Kesetiaan (Partai) Politik

Bendera Partai Politik

Oleh: Reviandi

Dua hari mengikuti kegiatan Prabowo Subianto di Sumbar, satu kata kunci yang sangat ditekankan mantan Danjen Kopassus itu adalah kesetiaan. Berkali-kali Prabowo menyatakan, pentingnya kesetiaan. Termasuk kesetiaan kepada partai politik (Parpol), selain kesetiaan terhadap NKRI. Entah apa arti kata-kata Prabowo itu.

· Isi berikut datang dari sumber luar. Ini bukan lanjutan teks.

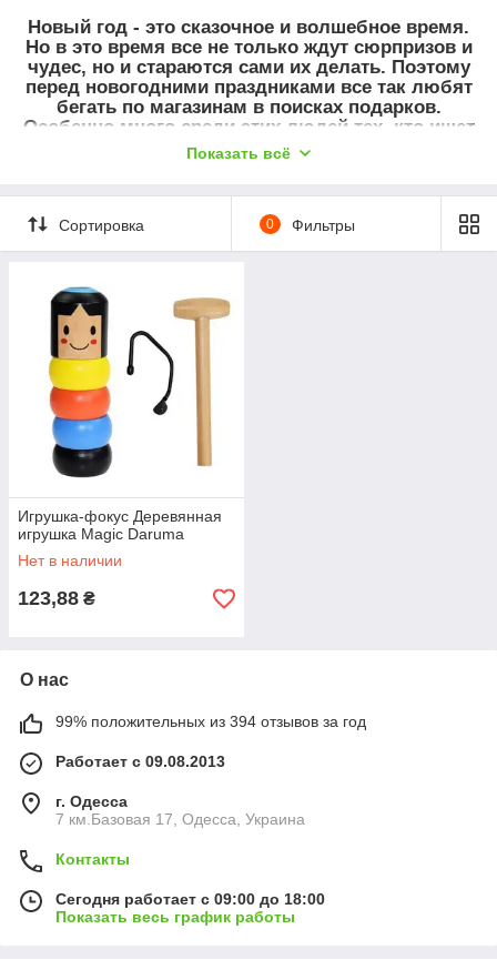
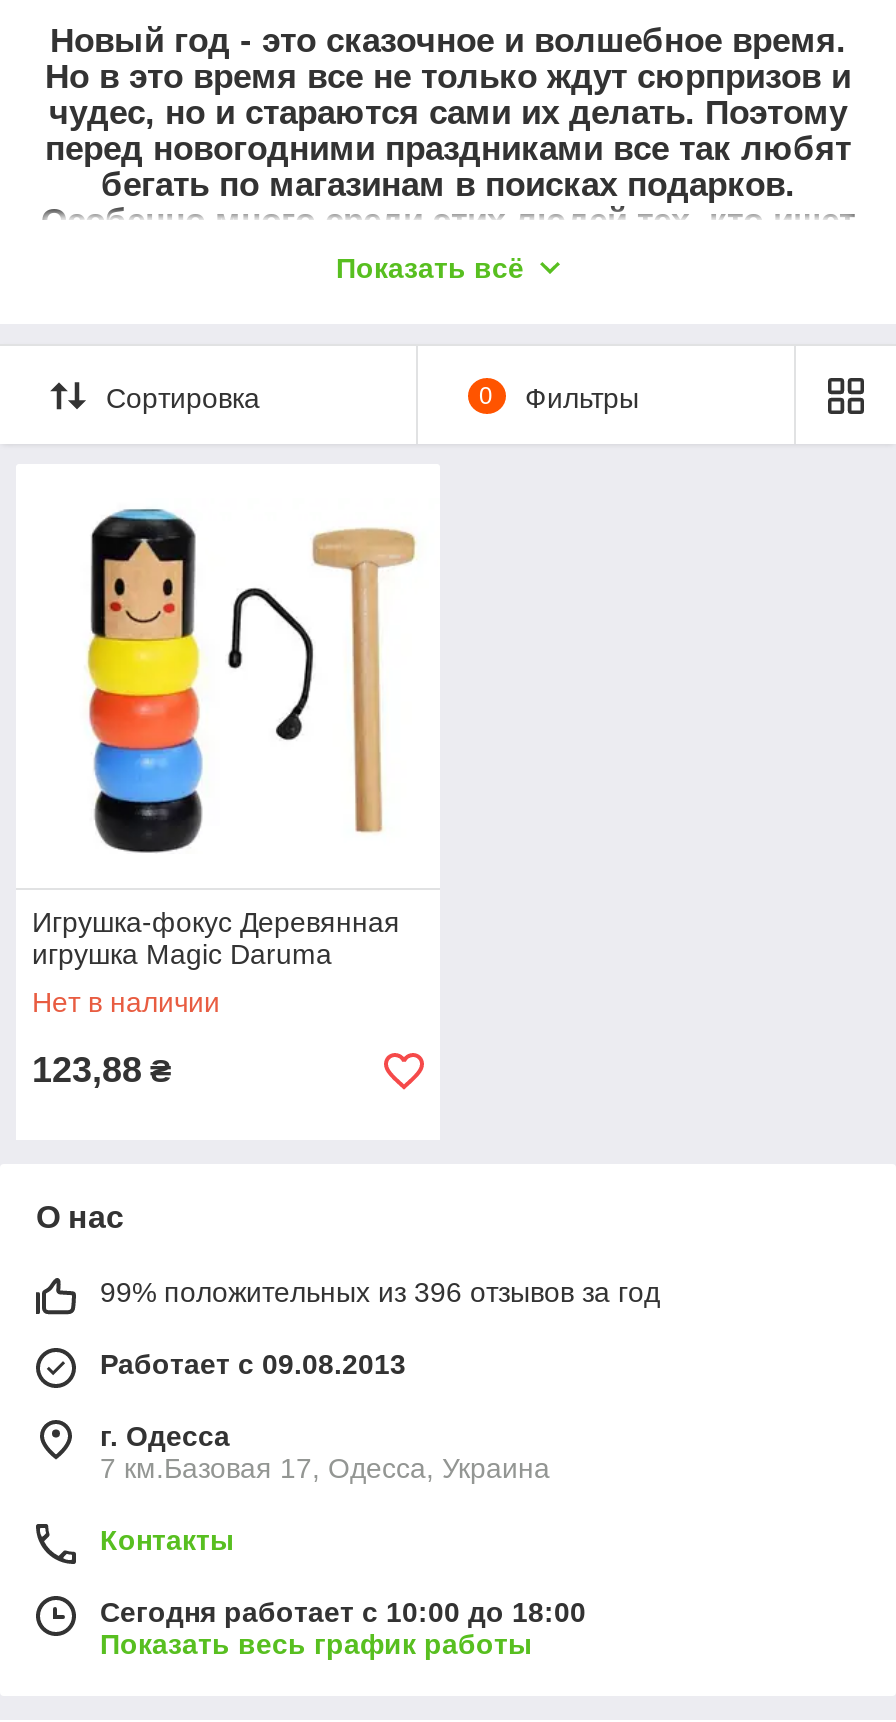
[55,713,366,730] 99% положительных из 394 отзывов за год -> [100,1276,660,1308] 99% положительных из 396 отзывов за год
[55,890,325,908] Сегодня работает с 09:00 до 18:00 -> [100,1596,586,1628] Сегодня работает с 10:00 до 18:00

Bahkan, Prabowo mengutip pesan dari mantan atasannya, Jenderal TNI (Purn) Wismoyo Arismunandar, mantan Kepala Staf TNI Angkatan Darat (KASAD). Disiplin adalah nafasku, kesetiaan adalah jiwaku, kehormatan adalah segala-galanya. Namun, yang paling ditekankan oleh Prabowo adalah kesetiaan adalah jiwaku.

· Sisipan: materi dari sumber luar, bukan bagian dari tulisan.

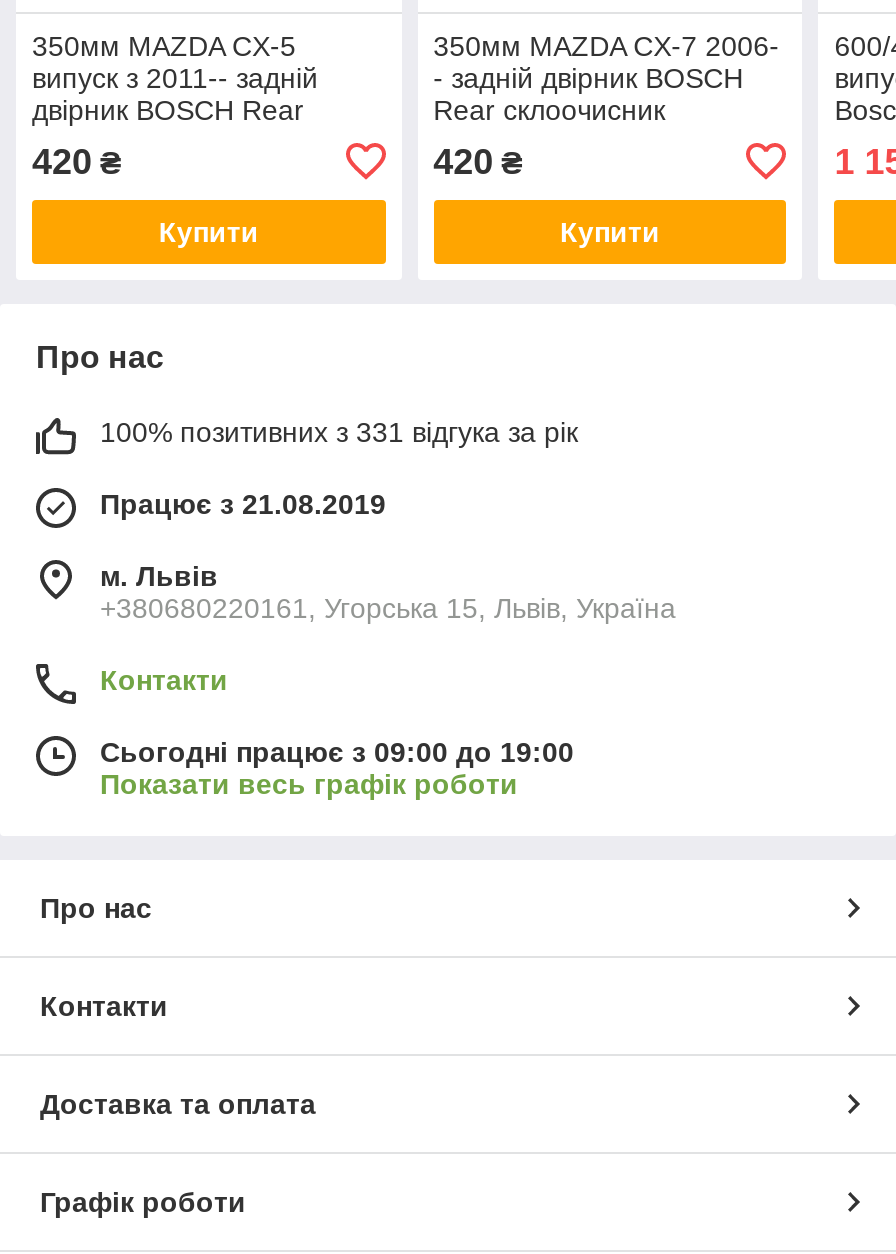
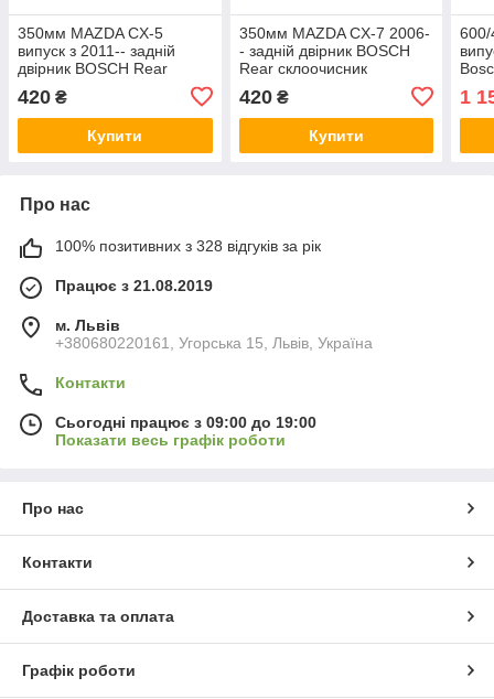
[100,415,578,447] 100% позитивних з 331 відгука за рік -> [55,237,321,254] 100% позитивних з 328 відгуків за рік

Banyak yang mengasumsikan, Prabowo menyebutkan itu untuk menyindir mantan Wakil Ketua Dewan Pembina Gerindra, Sandiaga Salahudin Uno. Pria yang dalam dunia politik dibesarkan Prabowo dan Gerindra itu, kini telah resmi keluar dan pindah ke Partai Persatuan Pembangunan (PPP). Di PPP, Sandi belum mendapatkan apa-apa, tidak jabatan ketua umum, tidak juga menjadi calon Presiden. PPP telah mendeklarasikan Ganjar Pranowo.

Kesetiaan terhadap partai politik sepertinya tidak lagi sesuatu yang sakral hari ini. Saat pendaftaran Caleg dibuka, banyak kader partai yang pindah haluan. Apalagi yang tidak mendapatkan kesempatan maju sebagai Caleg dari partainya. Pindah partai dengan “dendam” membara kepada partai yang membuangnya adalah hal yang biasa.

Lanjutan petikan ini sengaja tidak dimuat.